►
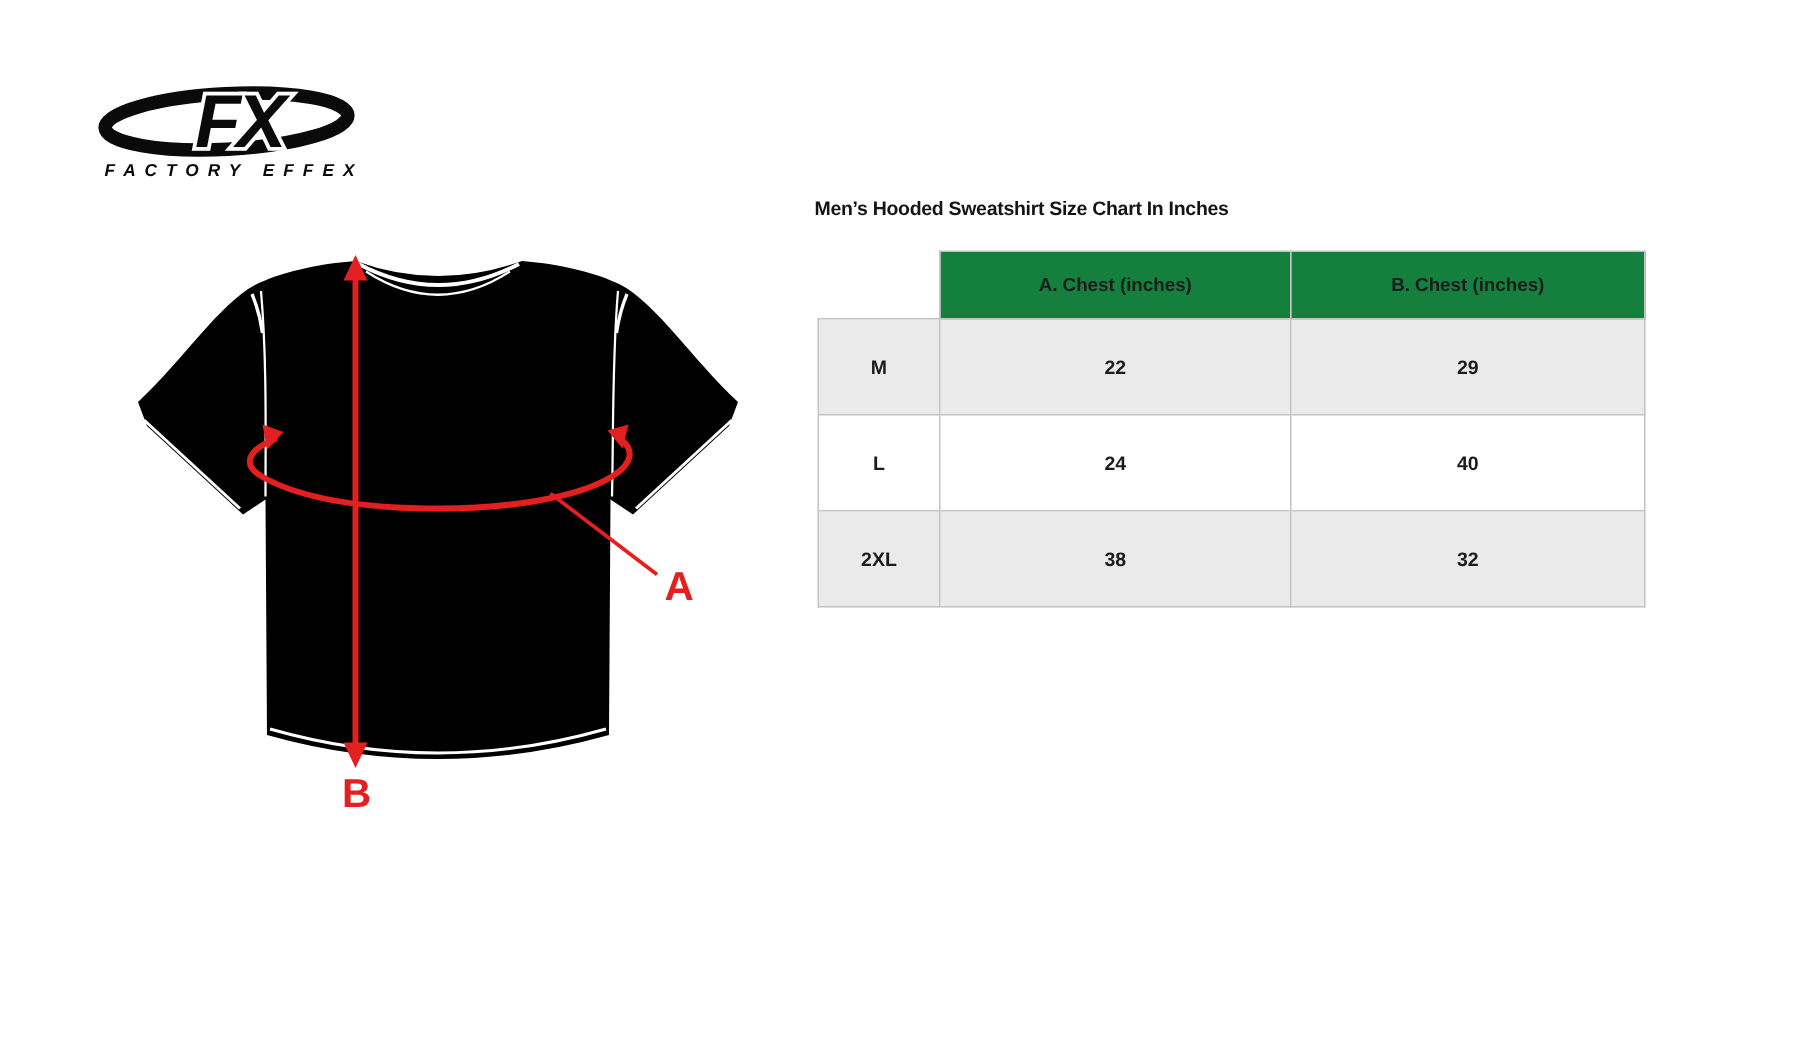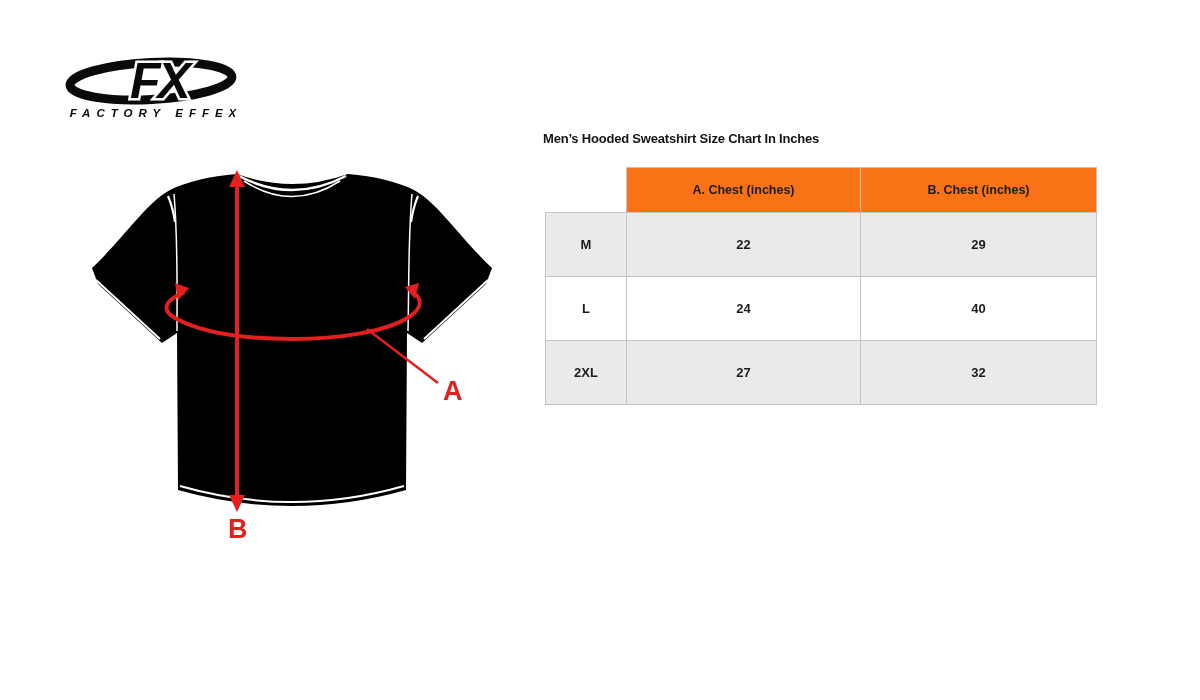"A. Chest (inches)" .size-table thead th { background: #f97316 -> #15803d }
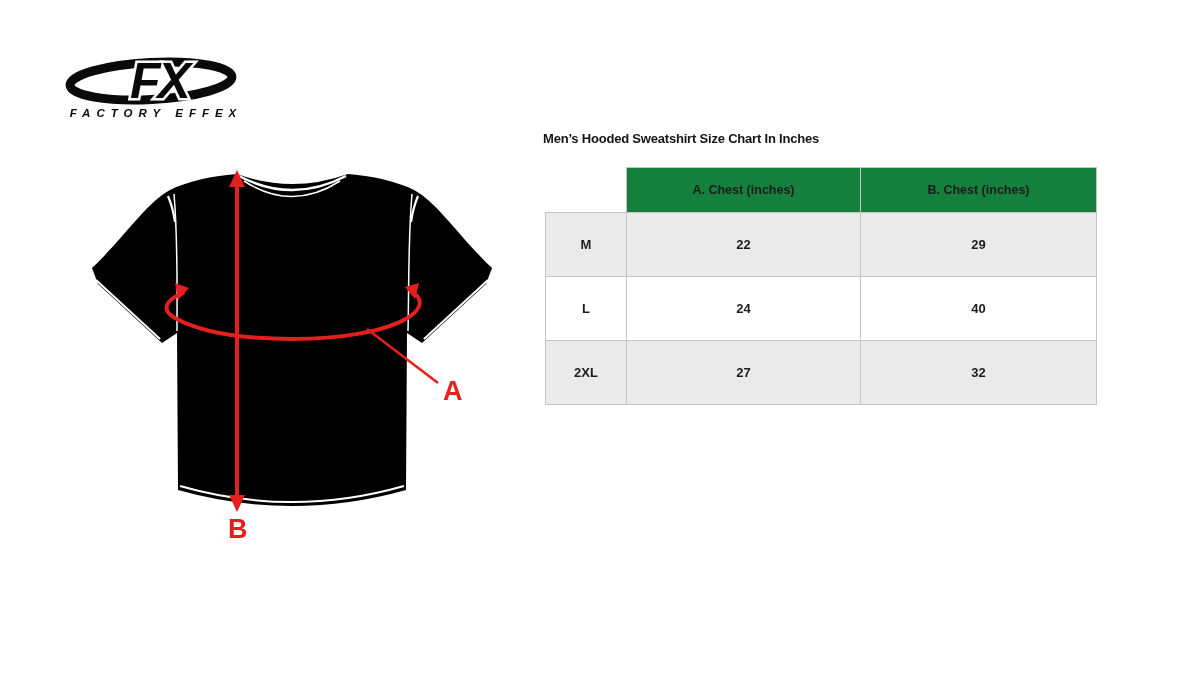"27" td { text: 27 -> 38 }
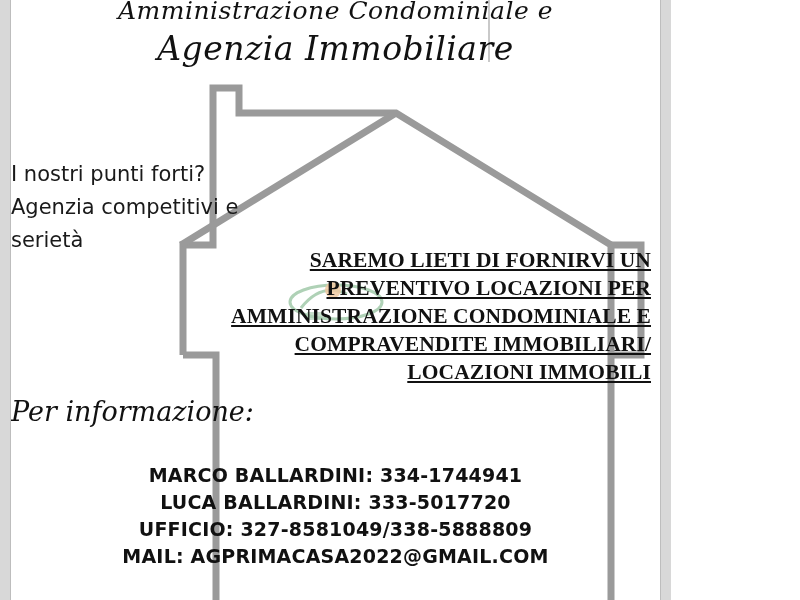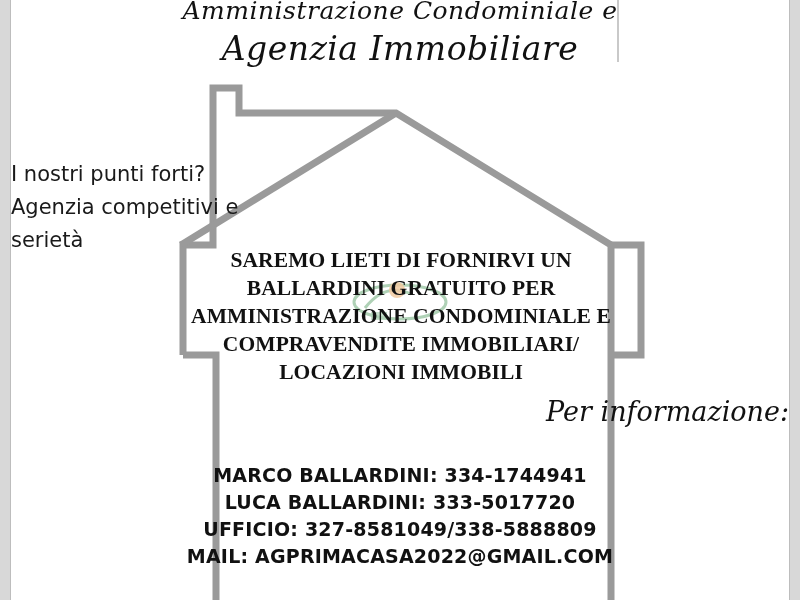"Amministrazione Condominiale e" .page { width: 800px -> 671px }
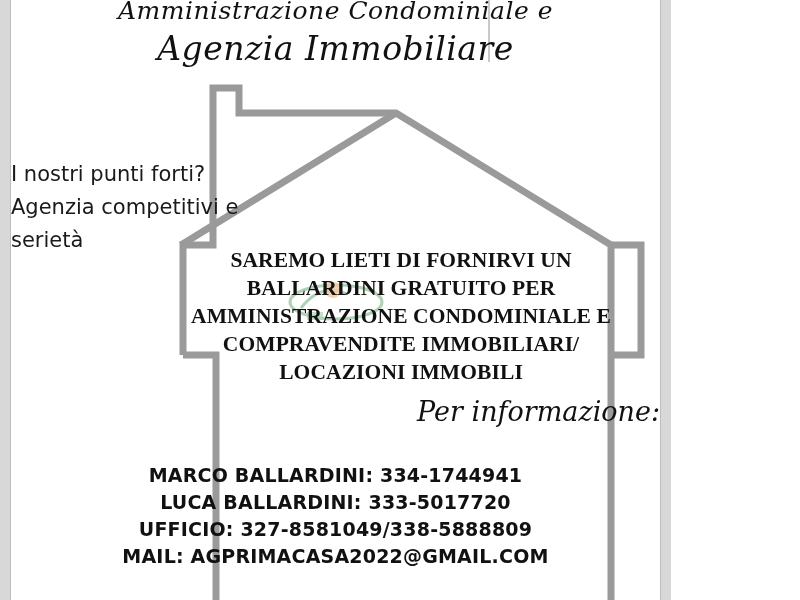"SAREMO LIETI DI FORNIRVI UN" .statement { text-align: center -> right; text-decoration: none -> underline }
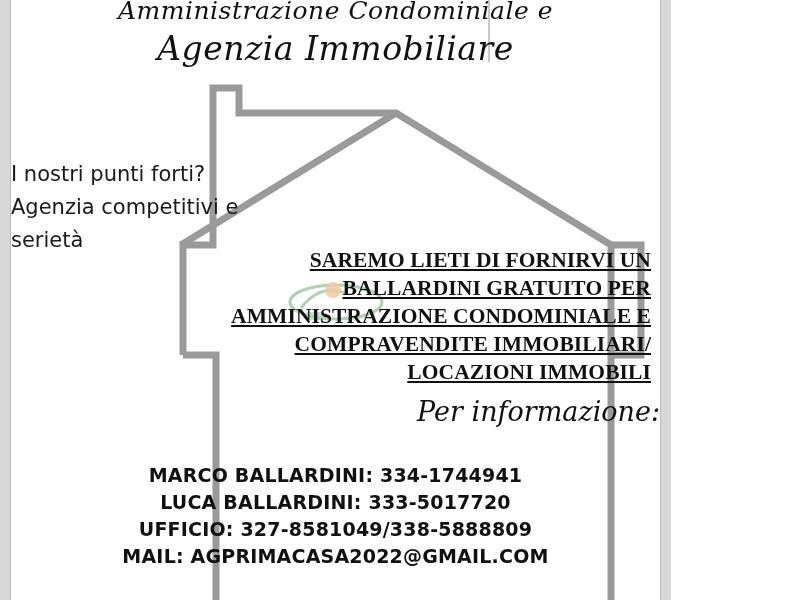"BALLARDINI GRATUITO PER" div { text: BALLARDINI GRATUITO -> PREVENTIVO LOCAZIONI }
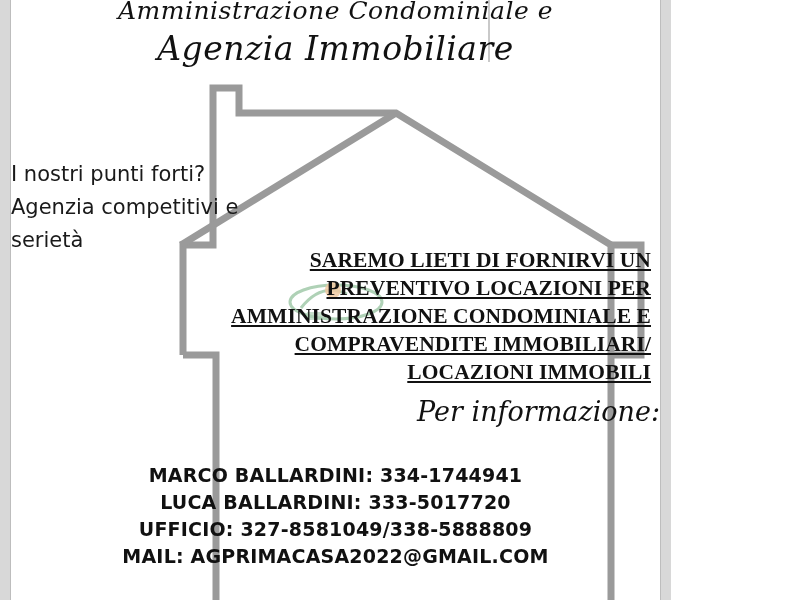"Per informazione:" .info-title { text-align: right -> left }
◄
Every entry above is to be set down exactly; the pictures are to be left out.

# [Solution for this exercise]
"A. Chest (inches)" .size-table thead th { background: #f97316 -> #15803d }
"27" td { text: 27 -> 38 }
"Amministrazione Condominiale e" .page { width: 800px -> 671px }
"SAREMO LIETI DI FORNIRVI UN" .statement { text-align: center -> right; text-decoration: none -> underline }
"BALLARDINI GRATUITO PER" div { text: BALLARDINI GRATUITO -> PREVENTIVO LOCAZIONI }
"Per informazione:" .info-title { text-align: right -> left }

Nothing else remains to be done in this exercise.